Accessibility links

Breaking News
News

Global Survey Reveals Chasm Between People and Governments on Darfur Issue 

update

A recent survey by the Chicago Council on Global Affairs shows that people from a diverse range of countries want strong action – even military intervention – to end the crisis in Darfur. Thousands of people have been killed, and millions displaced, since conflict erupted in western Sudan in 2003. Human rights groups say the administration in Khartoum is committing “genocide” against the black ethnic groups of Darfur, while the Sudanese government blames rebels for the atrocities. According to the survey, citizens from a variety of countries want the UN to use force to stop the killing. But a number of countries, including the United States, have stressed a negotiated, political solution as the only way to ensure peace. In the fourth of a five part series on Darfur, VOA’s Darren Taylor analyses the apparent gap between global public opinion and government policies on the crisis.

Smith says large numbers of people around the world obviously want the killings in Darfur to end – and their interest is so high that they’re willing to endorse UN military action in Darfur in defiance of their own governments’ policy decisions.

According to the UN charter, military action can only be considered in a country where gross human rights violations are occurring if the five permanent members of the Security Council agree to it.
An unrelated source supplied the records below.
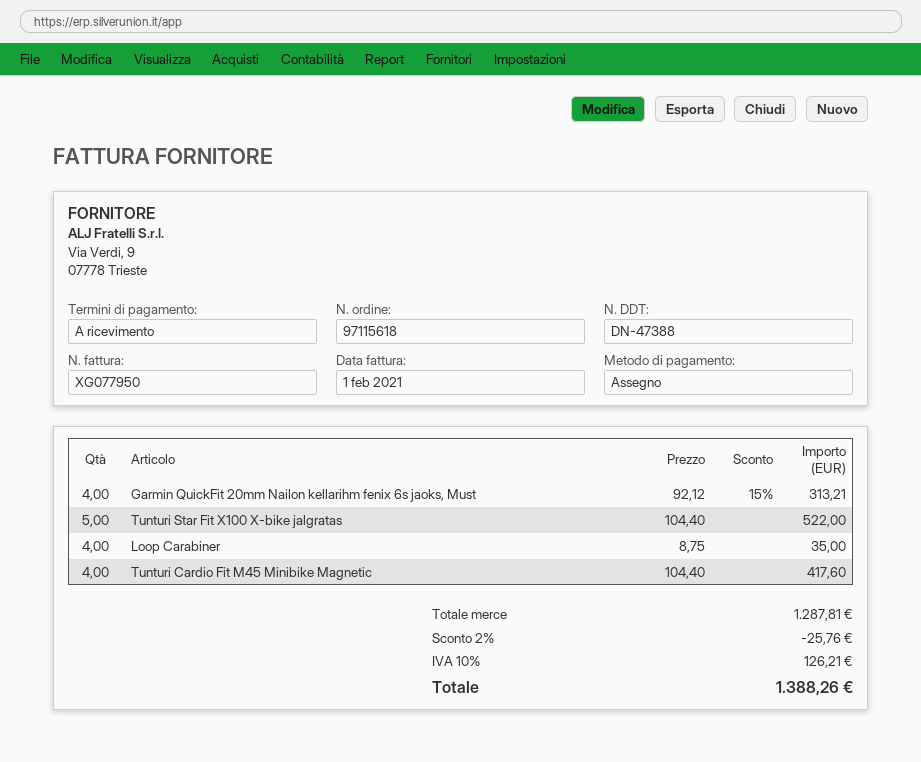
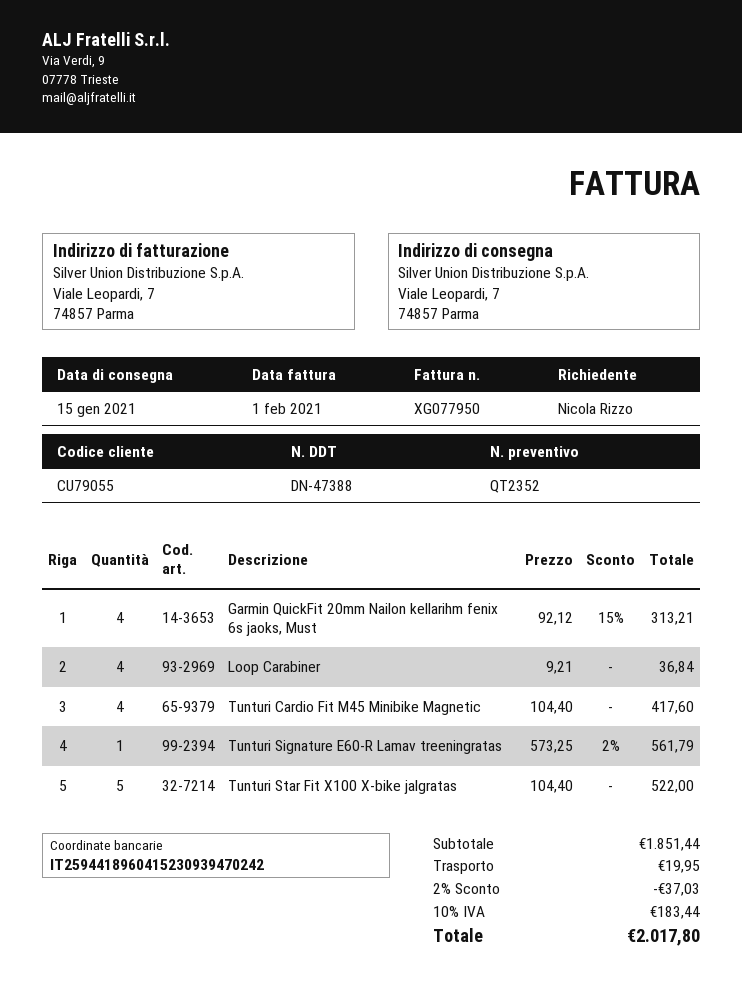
Loop Carabiner: 4 x 8.75 = 35.00 -> 4 x 9.21 = 36.84
Tunturi Signature E60-R Lamav treeningratas: none -> 1 x 573.25 - 2% = 561.79
subtotal: 1287.81 -> 1851.44
discount: 2% = 25.76 -> 2% = 37.03
shipping: none -> 19.95
tax: 10% = 126.21 -> 10% = 183.44
total: 1388.26 -> 2017.80

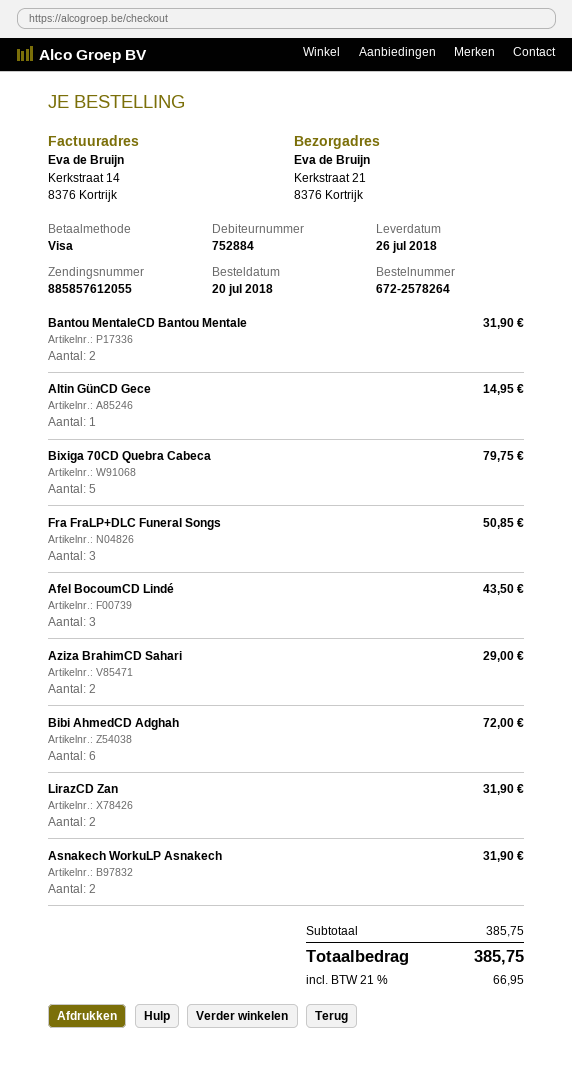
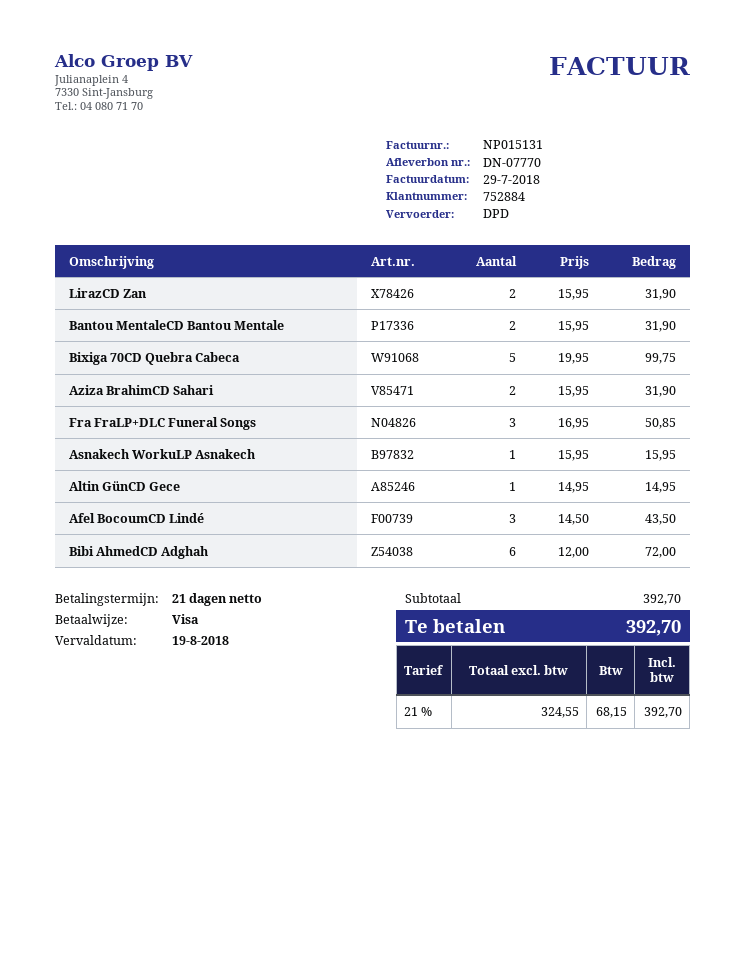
Bixiga 70CD Quebra Cabeca: 5 for 79.75 -> 5 for 99.75
Aziza BrahimCD Sahari: 2 for 29.00 -> 2 for 31.90
Asnakech WorkuLP Asnakech: 2 for 31.90 -> 1 for 15.95
subtotal: 385.75 -> 392.70
tax: 21% = 66.95 -> 21% = 68.15
total: 385.75 -> 392.70

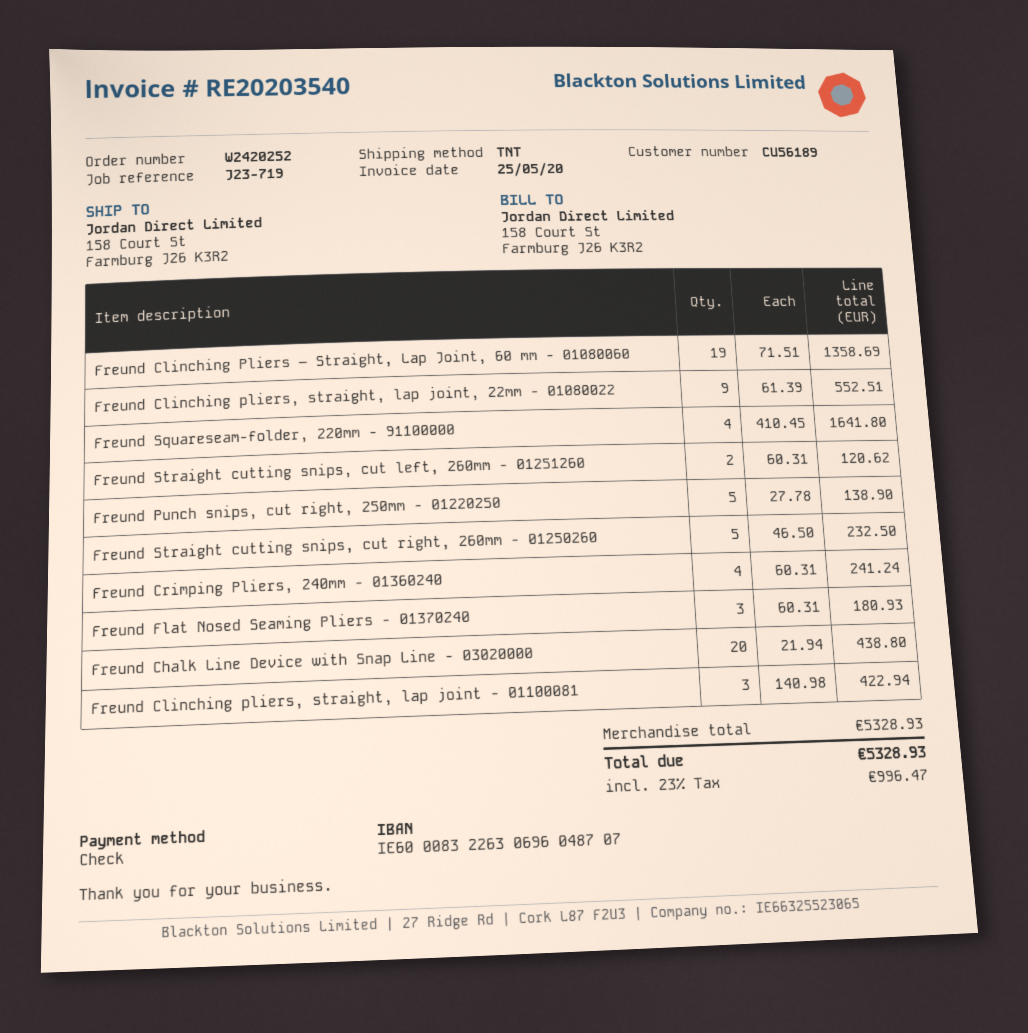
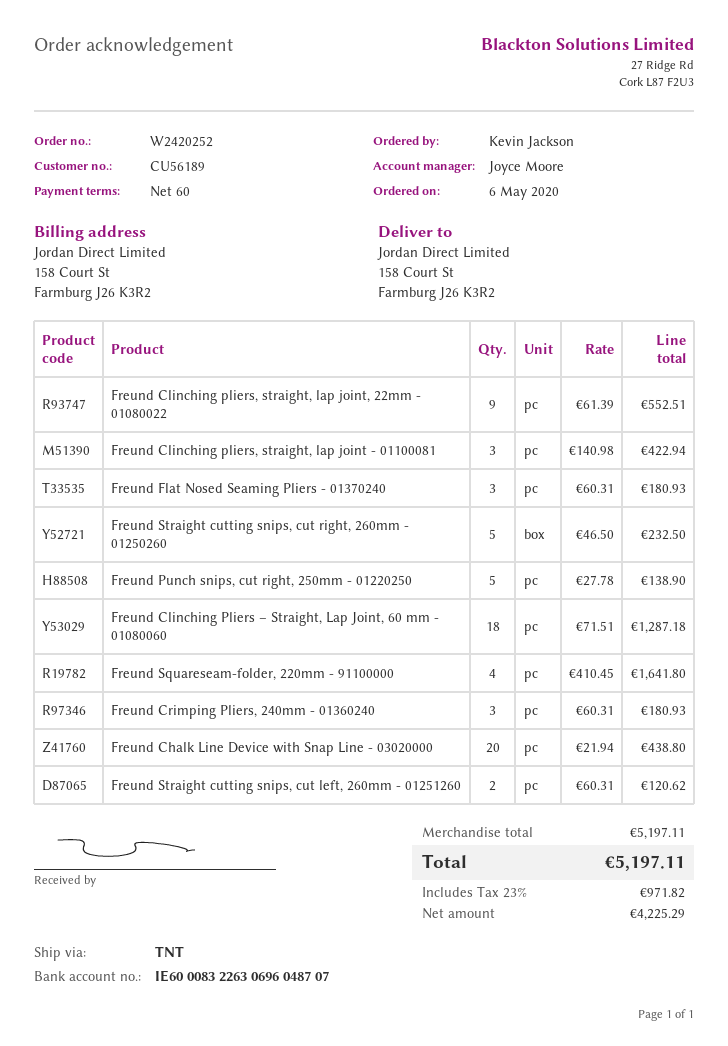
Freund Clinching Pliers – Straight, Lap Joint, 60 mm - 01080060: 19 x 71.51 = 1358.69 -> 18 x 71.51 = 1287.18
Freund Crimping Pliers, 240mm - 01360240: 4 x 60.31 = 241.24 -> 3 x 60.31 = 180.93
subtotal: 5328.93 -> 5197.11
tax: 23% = 996.47 -> 23% = 971.82
total: 5328.93 -> 5197.11

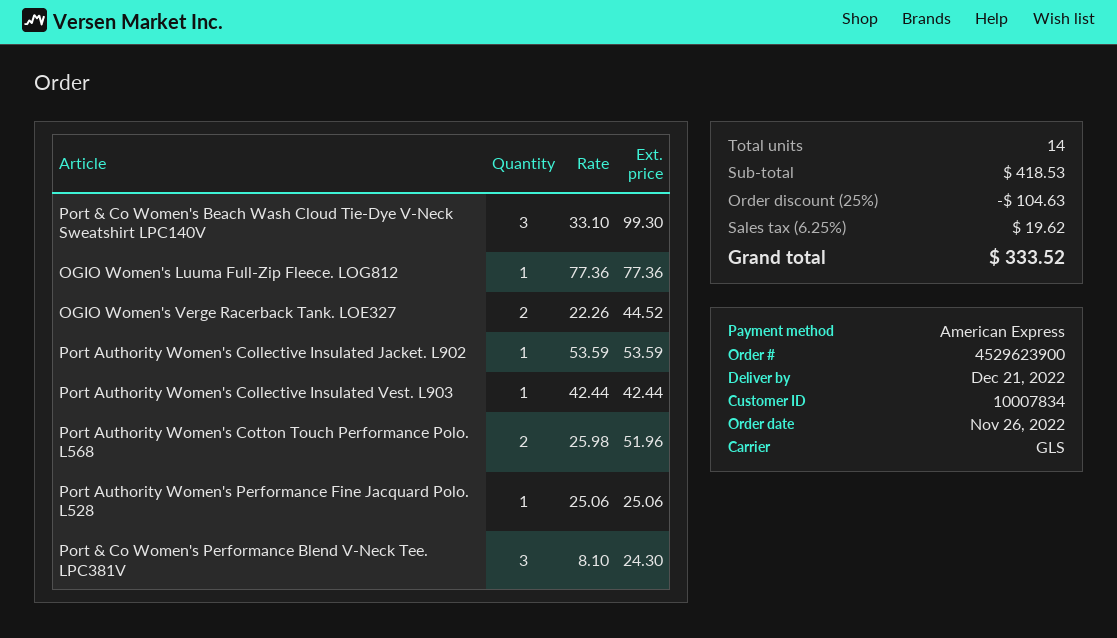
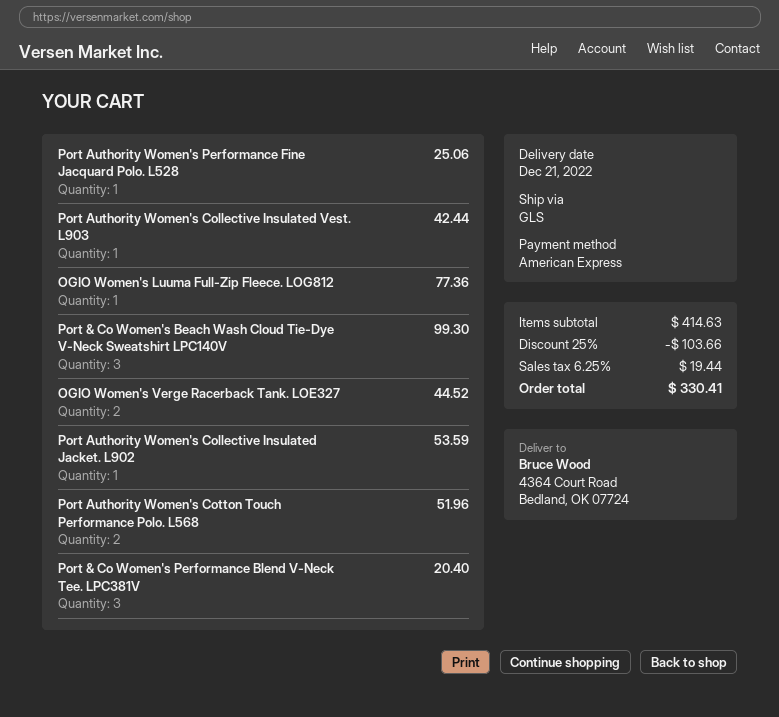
Port & Co Women's Performance Blend V-Neck Tee. LPC381V: 3 for 24.30 -> 3 for 20.40
subtotal: 418.53 -> 414.63
discount: 25% = 104.63 -> 25% = 103.66
tax: 6.25% = 19.62 -> 6.25% = 19.44
total: 333.52 -> 330.41

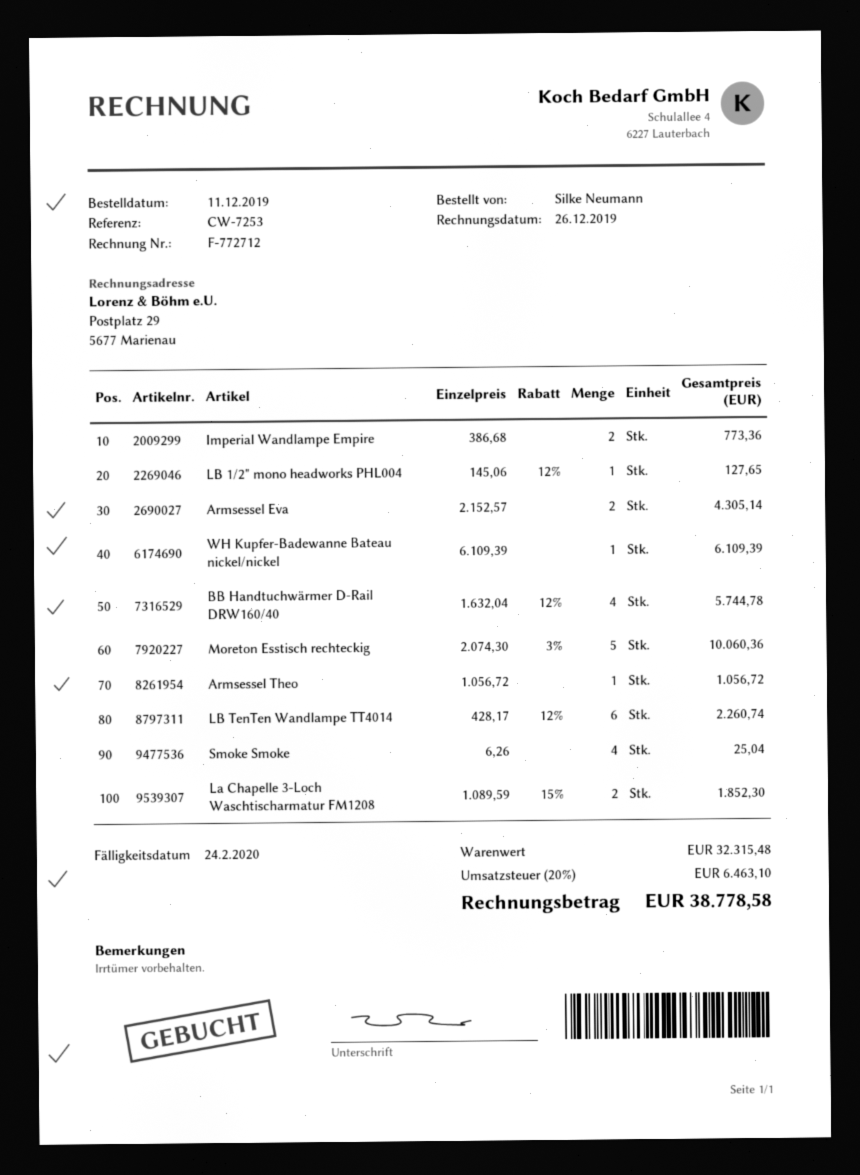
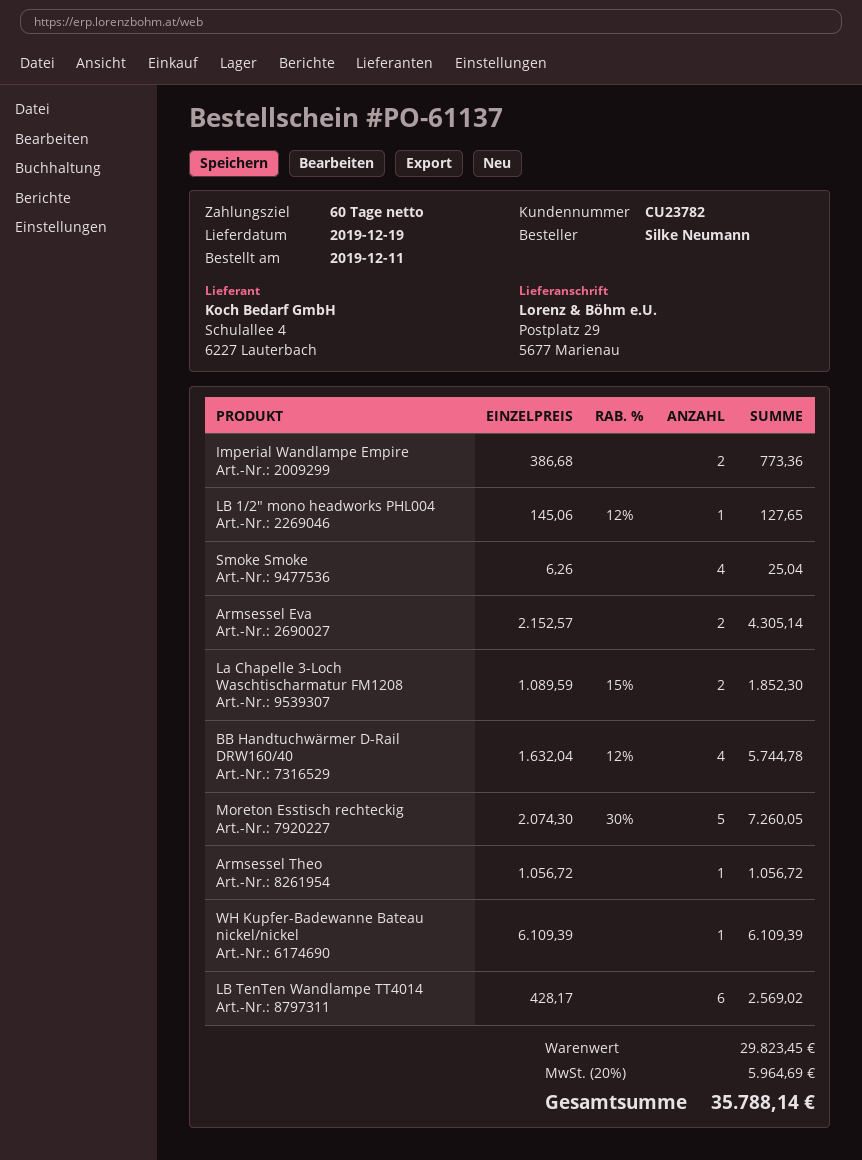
Moreton Esstisch rechteckig: 5 x 2074.30 - 3% = 10060.36 -> 5 x 2074.30 - 30% = 7260.05
LB TenTen Wandlampe TT4014: 6 x 428.17 - 12% = 2260.74 -> 6 x 428.17 = 2569.02
subtotal: 32315.48 -> 29823.45
tax: 20% = 6463.10 -> 20% = 5964.69
total: 38778.58 -> 35788.14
In the poll, international citizens of all faiths, ages, races, religions and income groups united to demand action on Darfur. Yet governments continue to balk at the suggestion of imposing an unrestricted peacekeeping force on Sudan.

Smith says there are several reasons for the gap between the people, who want action, and their leaders, who prefer political negotiations.

“I’m not sure that the public interest that we’re seeing in this poll – but also that we’re seeing manifested in a tremendous amount of public activism – has yet translated to policy makers and politicians. I think there is still a belief that voters in particular don’t put this (Darfur) too high on the priority list, and that it’s not really a make-or-break issue,” Smith explains.

She says politicians will only act decisively on an issue such as Darfur when they come to believe that people won’t vote for them if they don’t.

Another reason for the chasm between politicians’ and citizens’ opinions on Darfur, she says, is the sparse media coverage of the Darfur tragedy. Smith, together with various human rights groups, has analyzed the media’s reporting of the issue.

“What we found is that in many cases, including at pivotal times in the Darfur crisis – like when (former) Secretary of State Colin Powell used the term “genocide” – there were 2,000 minutes of coverage on (stories focusing on celebrities) versus two minutes of coverage on Darfur. That’s a really important fact here, because for policymakers and politicians, it’s one thing to get the petition and see the activism – it’s another to hear the constant drumbeat of media coverage demanding public action.”

In the US, according to Smith, there’s a further reason for the gap between the public and their leaders: And it comes in the form of Somalia, where politicians still appear haunted by the United States’ failed peacekeeping mission in 1993, when the bodies of American soldiers were dragged through the streets of Mogadishu.

“I’m afraid that out of the experience in particular of Somalia, there has been a conclusion implicit but explicit in terms of what we’ve done since that we (the US) can act in these crises – so long as there is no real cost and no real risk; that the damage done by the killing of those Marines in Mogadishu is one that has suggested that again we should intervene, we should stop mass atrocities and genocide – but we’ve got to do it in a way where nobody gets hurt and it doesn’t cost too much money.”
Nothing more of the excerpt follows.